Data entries
════════════════════

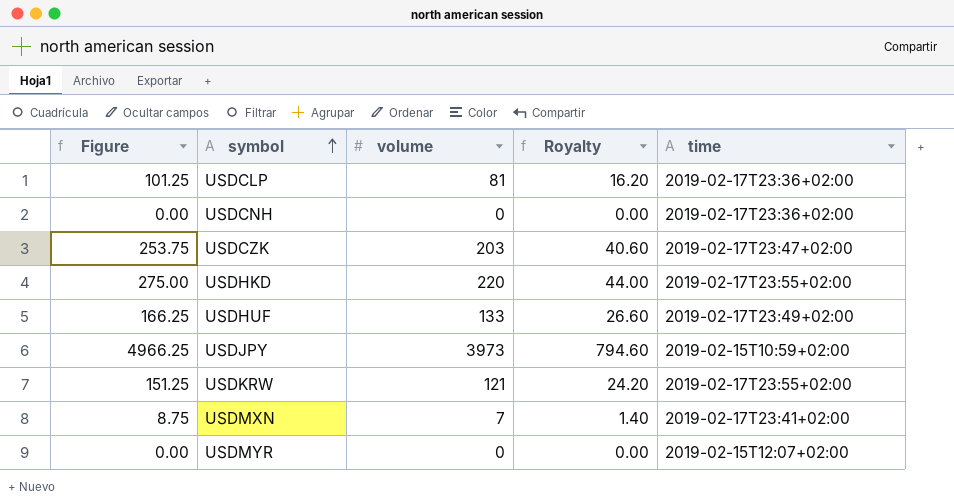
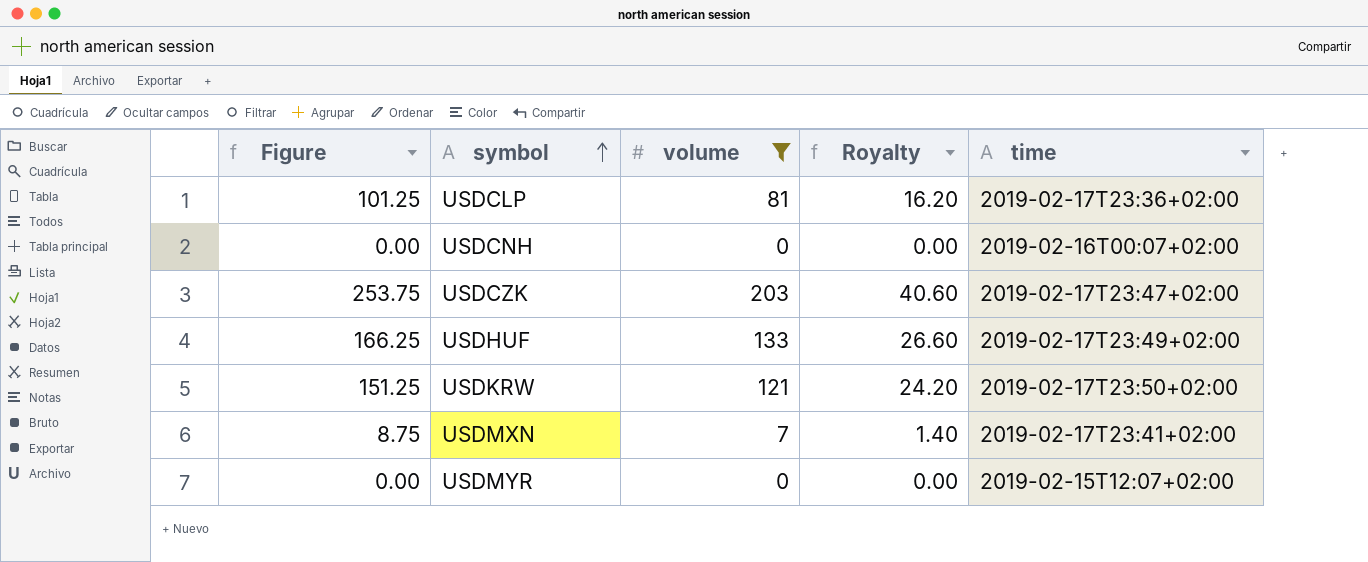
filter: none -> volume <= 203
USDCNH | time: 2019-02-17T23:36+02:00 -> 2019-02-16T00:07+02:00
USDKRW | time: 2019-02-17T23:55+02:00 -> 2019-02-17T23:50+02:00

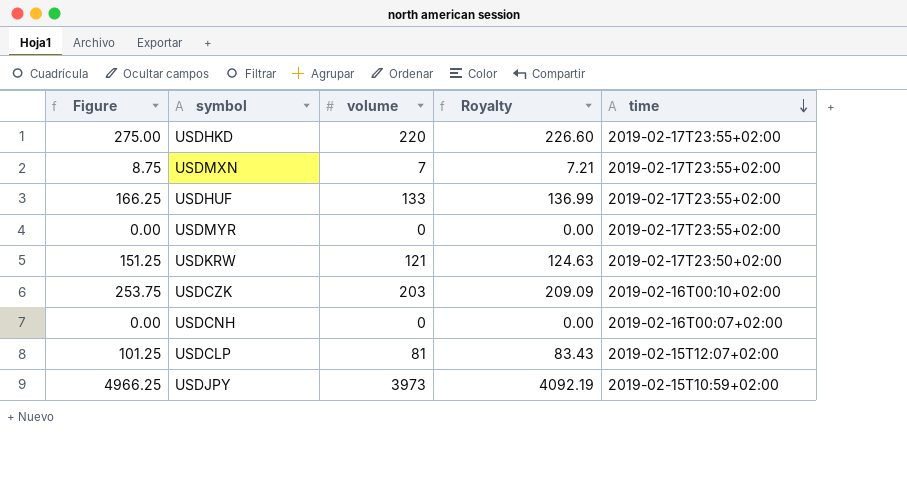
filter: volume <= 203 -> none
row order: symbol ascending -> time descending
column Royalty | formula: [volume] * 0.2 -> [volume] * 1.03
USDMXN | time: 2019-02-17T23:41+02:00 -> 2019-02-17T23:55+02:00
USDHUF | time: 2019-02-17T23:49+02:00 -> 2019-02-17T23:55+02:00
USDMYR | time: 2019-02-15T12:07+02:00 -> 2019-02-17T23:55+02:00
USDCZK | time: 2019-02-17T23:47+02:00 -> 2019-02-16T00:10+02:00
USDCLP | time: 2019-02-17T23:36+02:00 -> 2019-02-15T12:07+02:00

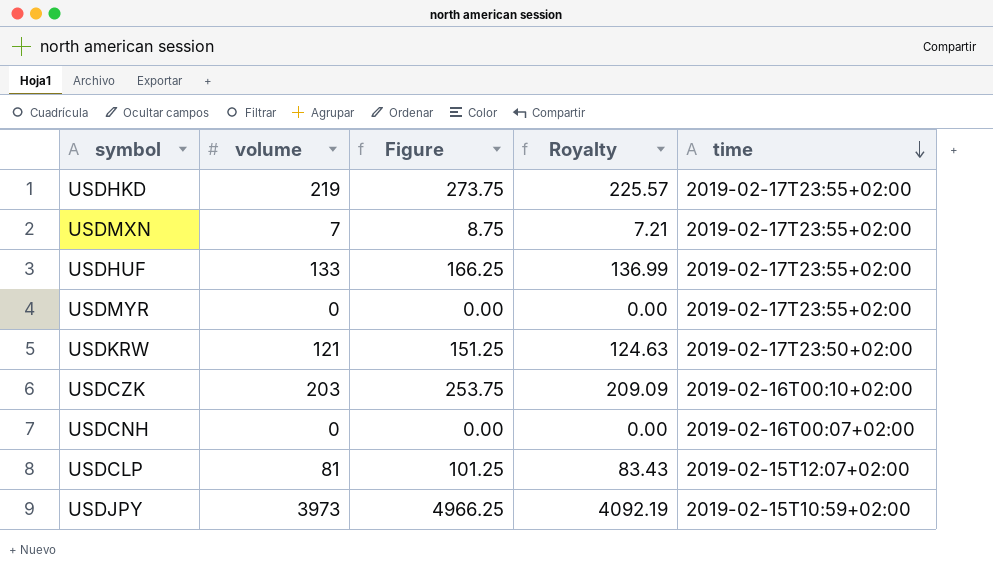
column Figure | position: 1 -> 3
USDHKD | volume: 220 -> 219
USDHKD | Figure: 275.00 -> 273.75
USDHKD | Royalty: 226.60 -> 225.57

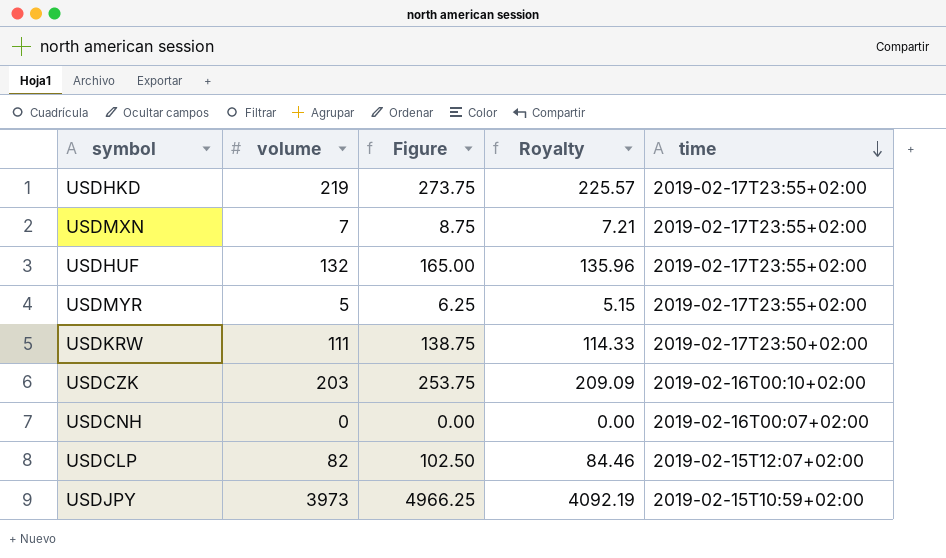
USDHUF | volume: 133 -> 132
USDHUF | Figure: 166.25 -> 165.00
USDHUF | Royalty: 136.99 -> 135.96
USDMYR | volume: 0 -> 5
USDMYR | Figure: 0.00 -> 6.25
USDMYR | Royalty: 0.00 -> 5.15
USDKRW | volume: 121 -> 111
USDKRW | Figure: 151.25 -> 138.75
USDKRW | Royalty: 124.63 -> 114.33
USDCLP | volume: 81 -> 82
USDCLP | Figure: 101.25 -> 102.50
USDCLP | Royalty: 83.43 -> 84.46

════════════════════

▶ _Assignment_:
Lines in the records that hold "none" should be tallied, with the total given on its own.

▶ _Output of the exercise_:
2